JENEWA – Sekretaris Jenderal PBB Antonio Guterres menyatakan prihatin dengan pencabutan status istimews di Jammu dan Kashmir yang diputuskan India.
Juru bicara Stephane Dujarric mengatakan kepala PBB menyerukan semua pihak untuk menahan diri dari mengambil langkah-langkah yang dapat mempengaruhi status Jammu dan Kashmir, menekankan bahwa posisi PBB di wilayah tersebut diatur oleh piagam dan resolusi Dewan Keamanan berturut-turut.
“Sekretaris Jenderal telah mengikuti situasi di Jammu dan Kashmir dengan keprihatinan dan mengajukan permohonan untuk menahan diri secara maksimal,” kata Dujarric, dikutip Anadolu.

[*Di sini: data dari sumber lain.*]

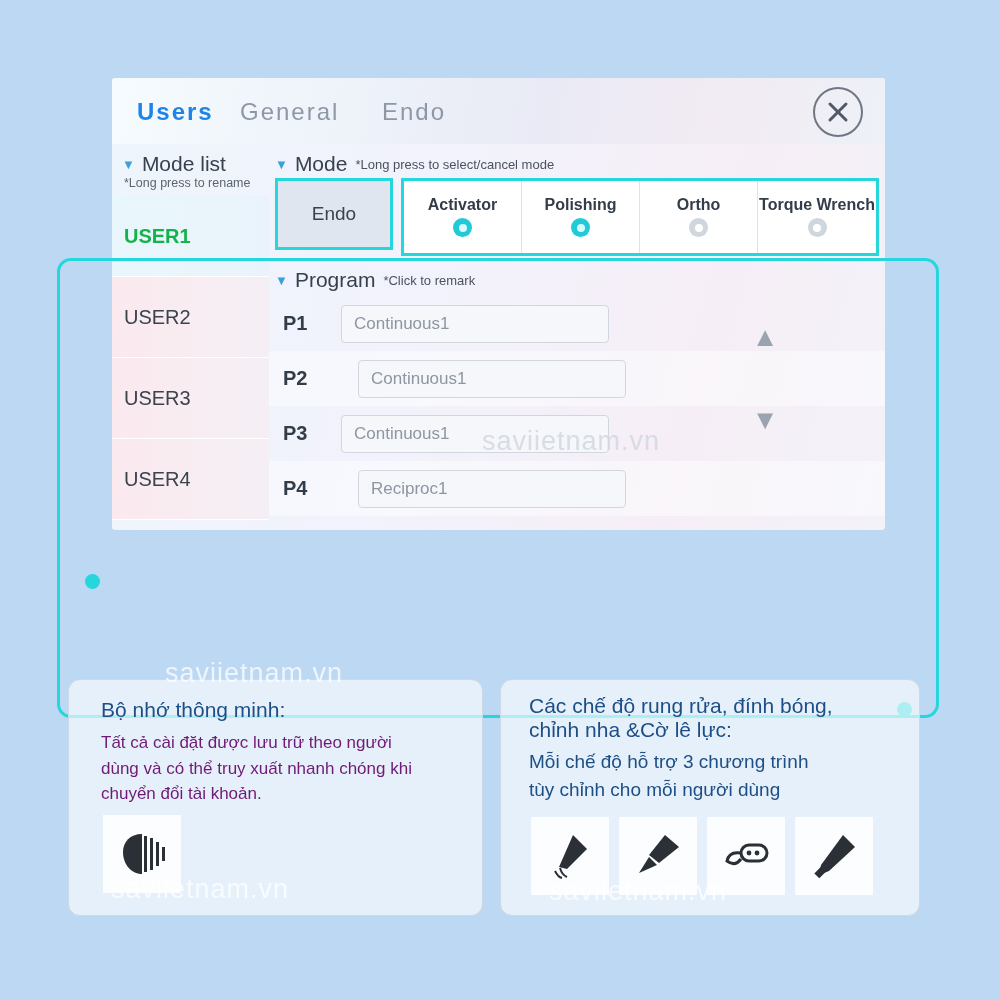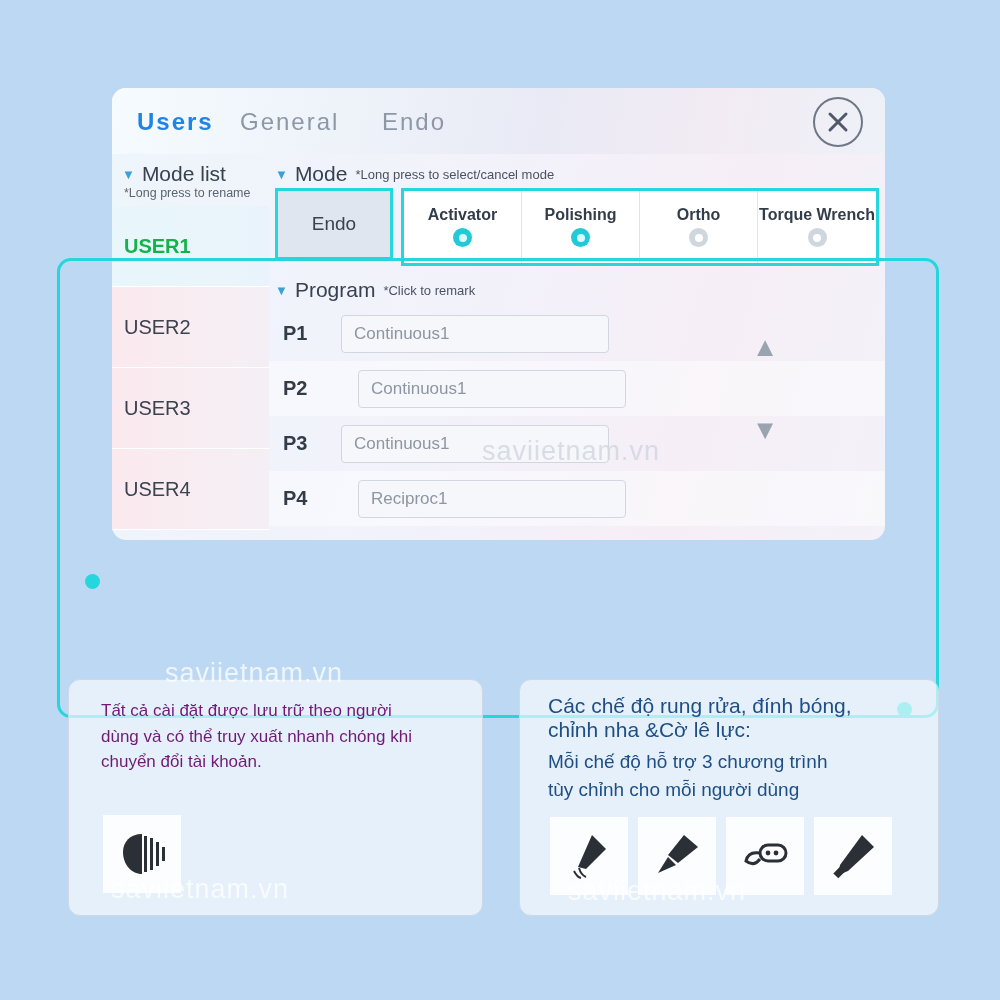--- a/index.html
+++ b/index.html
@@ -7,24 +7,24 @@
     width: 1000px; height: 1000px;
     font-family: "Liberation Sans", sans-serif;
     background: #bcd8f2;
     overflow: hidden;
   }
   #stage { position: relative; width: 1000px; height: 1000px; }
 
   
   .device {
     position: absolute;
-    left: 112px; top: 88px;
+    left: 112px; top: 78px;
     width: 773px; height: 452px;
     background: linear-gradient(105deg, #eef5fb 0%, #f2f2fb 45%, #f6eef6 75%, #f3f2f8 100%);
-    border-radius: 14px;
+    border-radius: 3px;
     overflow: hidden;
   }
   .tabs {
     position: relative;
     height: 66px;
     background: linear-gradient(100deg, #f6fbff 0%, #eef3fa 30%, #e9eaf5 55%, #f2ebf3 78%, #eef1f8 100%);
   }
   .tab {
     position: absolute; top: 20px;
     font-size: 24px; letter-spacing: 2px; color: #8e97a6;
@@ -125,21 +125,21 @@
 
   
   .card {
     position: absolute;
     background: rgba(255,255,255,0.62);
     border: 1px solid #cdd9e6;
     border-radius: 12px;
   }
   .card-endo { left: 68px; top: 551px; width: 852px; height: 117px; }
   .card-mem  { left: 68px; top: 679px; width: 415px; height: 237px; }
-  .card-modes{ left: 519px; top: 679px; width: 420px; height: 237px; }
+  .card-modes{ left: 500px; top: 679px; width: 420px; height: 237px; }
 
   .card-title {
     font-size: 21px; color: #1d4f86; font-weight: normal;
   }
   .card-text { font-size: 19px; color: #1d4f86; line-height: 1.45; }
   .card-text-sm { font-size: 17px; color: #701a75; line-height: 1.5; }
 
   .dot {
     position: absolute; width: 15px; height: 15px; border-radius: 50%;
     background: #25d6dc;
@@ -291,20 +291,21 @@
 
     <div class="wm wm1">saviietnam.vn</div>
   </div>
 
   <div class="teal-outline"></div>
 
   <div class="dot dot-endo"></div>
 
   <div class="card card-mem">
     <div class="mem-inner">
+      <div class="card-title" style="margin-bottom:8px">Bộ nhớ thông minh:</div>
       <div class="card-text-sm">Tất cả cài đặt được lưu trữ theo người</div>
       <div class="card-text-sm">dùng và có thể truy xuất nhanh chóng khi</div>
       <div class="card-text-sm">chuyển đổi tài khoản.</div>
     </div>
     <div class="icon-box icon-mem">
       <svg width="56" height="56" viewBox="0 0 56 56">
         <path d="M28 8 C16 8 9 16 9 26 C9 38 17 48 28 48 L28 8 Z" fill="#2b2f36"></path>
         <path d="M30 10 h3 v36 h-3z M36 12 h3 v32 h-3z M42 16 h3 v24 h-3z M48 21 h3 v14 h-3z" fill="#2b2f36"></path>
       </svg>
     </div>

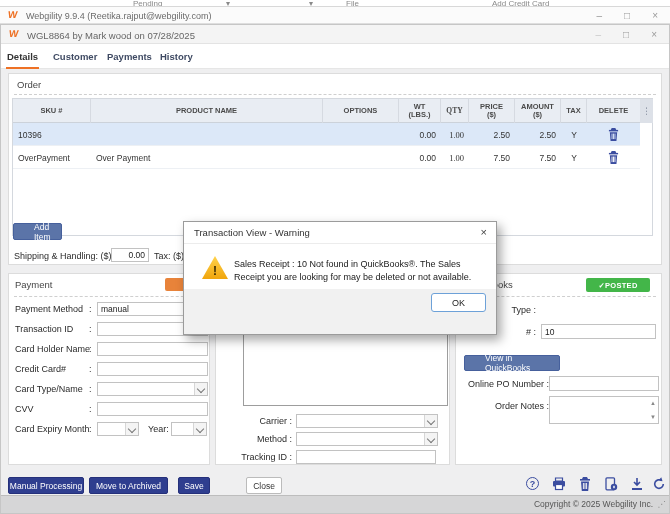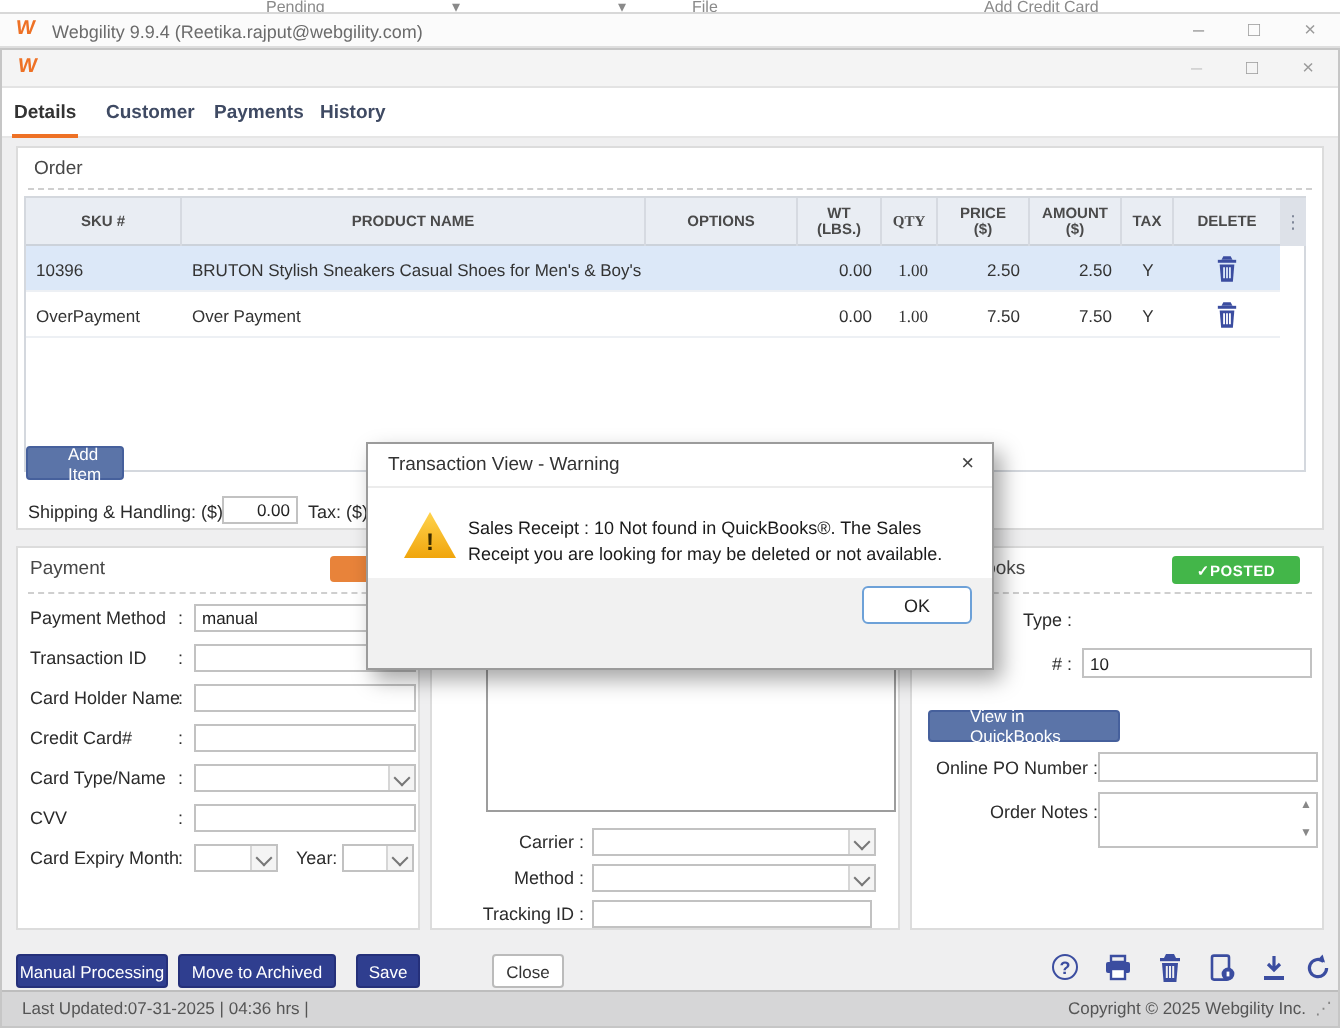--- a/index.html
+++ b/index.html
@@ -141,20 +141,21 @@
     <span class="wtitle">Webgility 9.9.4 (Reetika.rajput@webgility.com)</span>
     <span class="wctl" style="right:68px">–</span>
     <span class="wctl" style="right:40px">□</span>
     <span class="wctl" style="right:12px">×</span>
   </div>
 
   <div class="win">
 
     <div class="innerbar">
       <span class="wlogo">W</span>
+      <span class="wtitle">WGL8864 by Mark wood on 07/28/2025</span>
       <span class="wctl" style="right:68px;color:#c9c9c9">–</span>
       <span class="wctl" style="right:40px">□</span>
       <span class="wctl" style="right:12px">×</span>
     </div>
 
     <div class="tabbar">
       <span class="tab active" style="left:6px">Details</span>
       <span class="tab" style="left:52px">Customer</span>
       <span class="tab" style="left:106px">Payments</span>
       <span class="tab" style="left:159px">History</span>
@@ -194,21 +195,20 @@
               <span>TAX</span>
             </div>
           <div class="th c8">
               <span>DELETE</span>
             </div>
         </div>
         <div class="thmenu">⋮</div>
 
         <div class="trow" style="top:24px;background:#dce8f8">
           <div class="td c0">10396</div>
-          <div class="td c1">BRUTON Stylish Sneakers Casual Shoes for Men's &amp; Boy's</div>
           <div class="td c2 c"></div>
           <div class="td c3 r">0.00</div>
           <div class="td c4 r">1.00</div>
           <div class="td c5 r">2.50</div>
           <div class="td c6 r">2.50</div>
           <div class="td c7 c">Y</div>
           <div class="td c8 c">
             <span>
                 <svg width="11" height="13" viewBox="0 0 12 14">
                   <path fill="#3b4da0" d="M4 0h4l1 2H3l1-2z"></path>
@@ -382,21 +382,20 @@
         </svg>
     </span>
     <span class="fic" style="left:649px;top:450px">
       <svg width="14" height="14" viewBox="0 0 14 14">
           <path d="M11.3 7a4.3 4.3 0 1 1-1.6-3.3" fill="none" stroke="#3b4da0" stroke-width="1.6"></path>
           <path d="M9.3 0.2l1.2 4-4-1z" fill="#3b4da0"></path>
         </svg>
     </span>
 
     <div class="statusbar">
-      <span style="position:absolute;left:10px;top:3px">Last Updated:07-31-2025 | 04:36 hrs |</span>
       <span style="position:absolute;right:16px;top:3px">Copyright © 2025 Webgility Inc.</span>
       <span style="position:absolute;right:3px;top:3px;color:#888">⋰</span>
     </div>
   </div>
 
   <div class="dialog">
     <div class="dlg-titlebar">
       <span class="dlg-title">Transaction View - Warning</span>
       <span class="dlg-close">×</span>
     </div>

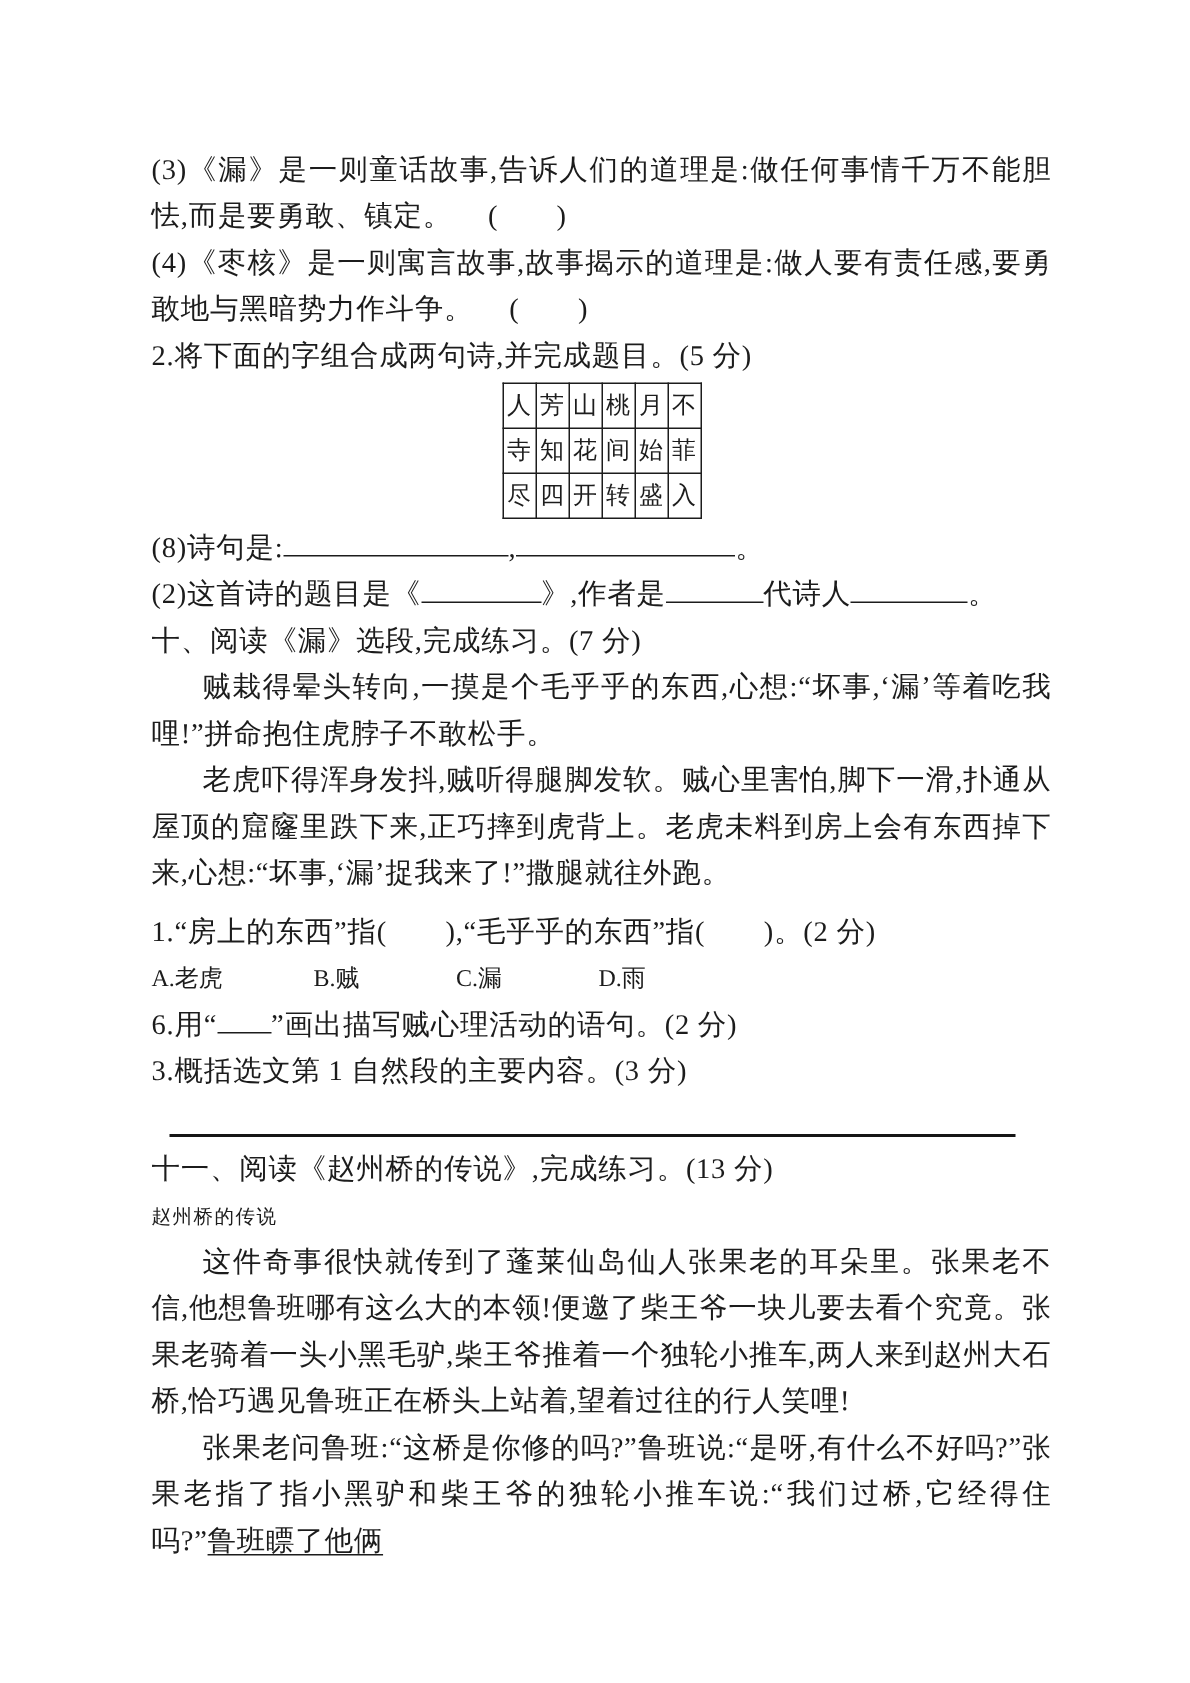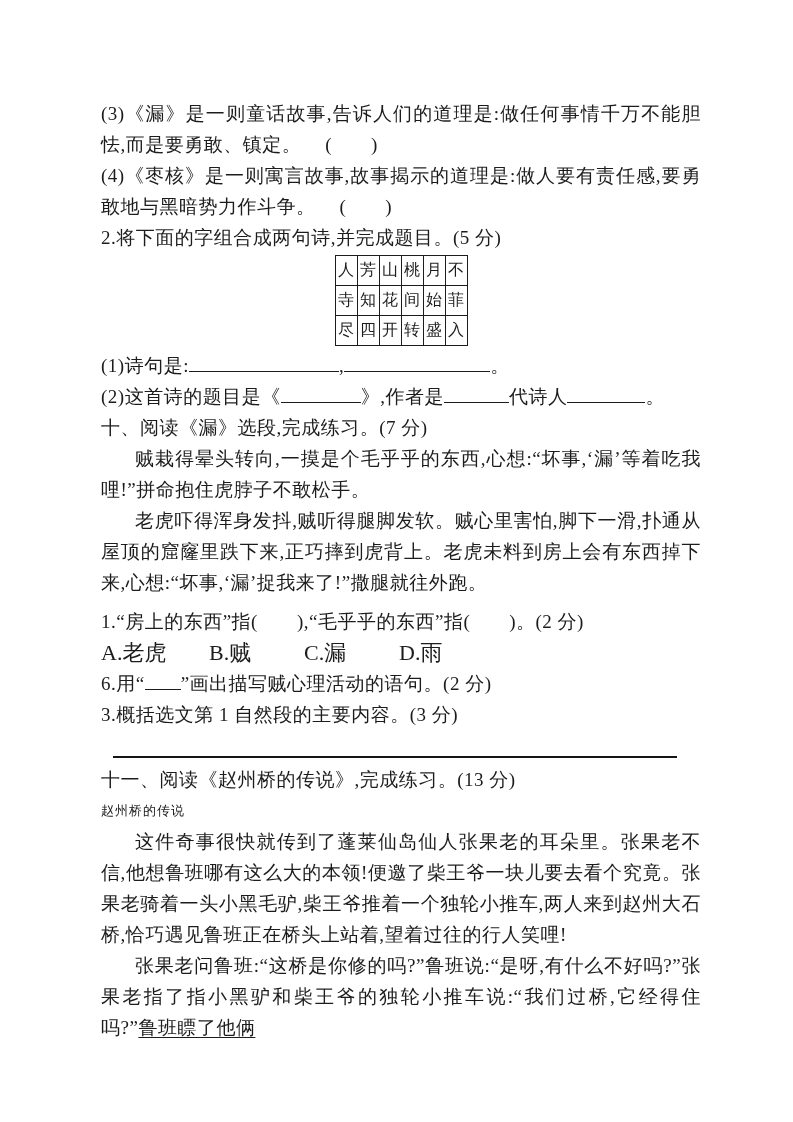--- a/index.html
+++ b/index.html
@@ -53,21 +53,21 @@
     height: 15px;
     vertical-align: baseline;
   }
   .bl-150 { width: 150px; }
   .bl-146 { width: 146px; }
   .bl-80  { width: 80px; }
   .bl-65  { width: 65px; }
   .bl-78  { width: 78px; }
   .bl-36  { width: 36px; }
   
-  .options { font-size: 22px; line-height: 31px; }
+  .options { font-size: 16px; line-height: 31px; }
   .opt { display: inline-block; }
   .opt-a { width: 108px; }
   .opt-b { width: 95px; }
   .opt-c { width: 95px; }
   
   .divider {
     border: none;
     border-top: 2px solid #151515;
     margin: 26px 24px 6px 12px;
     width: 564px;
@@ -114,21 +114,21 @@
       <td>尽</td>
       <td>四</td>
       <td>开</td>
       <td>转</td>
       <td>盛</td>
       <td>入</td>
     </tr>
   </tbody>
     </table>
 
-  <div class="qline nowrapline"><span>(1)诗句是:</span><span class="blank bl-150"></span><span>,</span><span class="blank bl-146"></span><span>。</span></div>
+  <div class="qline nowrapline"><span>(8)诗句是:</span><span class="blank bl-150"></span><span>,</span><span class="blank bl-146"></span><span>。</span></div>
 
   <div class="qline nowrapline"><span>(2)这首诗的题目是《</span><span class="blank bl-80"></span><span>》,作者是</span><span class="blank bl-65"></span><span>代诗人</span><span class="blank bl-78"></span><span>。</span></div>
 
   <div class="line nowrapline">十、阅读《漏》选段,完成练习。(7 分)</div>
 
   <div class="para">贼栽得晕头转向,一摸是个毛乎乎的东西,心想:“坏事,‘漏’等着吃我哩!”拼命抱住虎脖子不敢松手。</div>
 
   <div class="para">老虎吓得浑身发抖,贼听得腿脚发软。贼心里害怕,脚下一滑,扑通从屋顶的窟窿里跌下来,正巧摔到虎背上。老虎未料到房上会有东西掉下来,心想:“坏事,‘漏’捉我来了!”撒腿就往外跑。</div>
 
   <div class="qline nowrapline mt6">1.“房上的东西”指(　　),“毛乎乎的东西”指(　　)。(2 分)</div>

Dipimpin oleh Perdana Menteri India Narendra Modi, pemerintah nasionalis Hindu Partai Bharatiya Janata dalam langkah mengejutkan 5 Agustus membatalkan Pasal 370, yang memberikan tingkat otonomi yang signifikan di kawasan itu.
Dewan Keamanan telah mengeluarkan beberapa resolusi yang menyerukan hak wilayah mayoritas Muslim untuk menentukan nasib sendiri untuk memutuskan masa depan politiknya. Kashmir telah diperdebatkan oleh India, Pakistan dan Cina sejak 1947.
Jammu dan Kashmir, wilayah Himalaya yang merupakan bagian dari wilayah Kashmir yang lebih luas, dipegang oleh India dan Pakistan di beberapa bagian dan diklaim oleh keduanya secara penuh.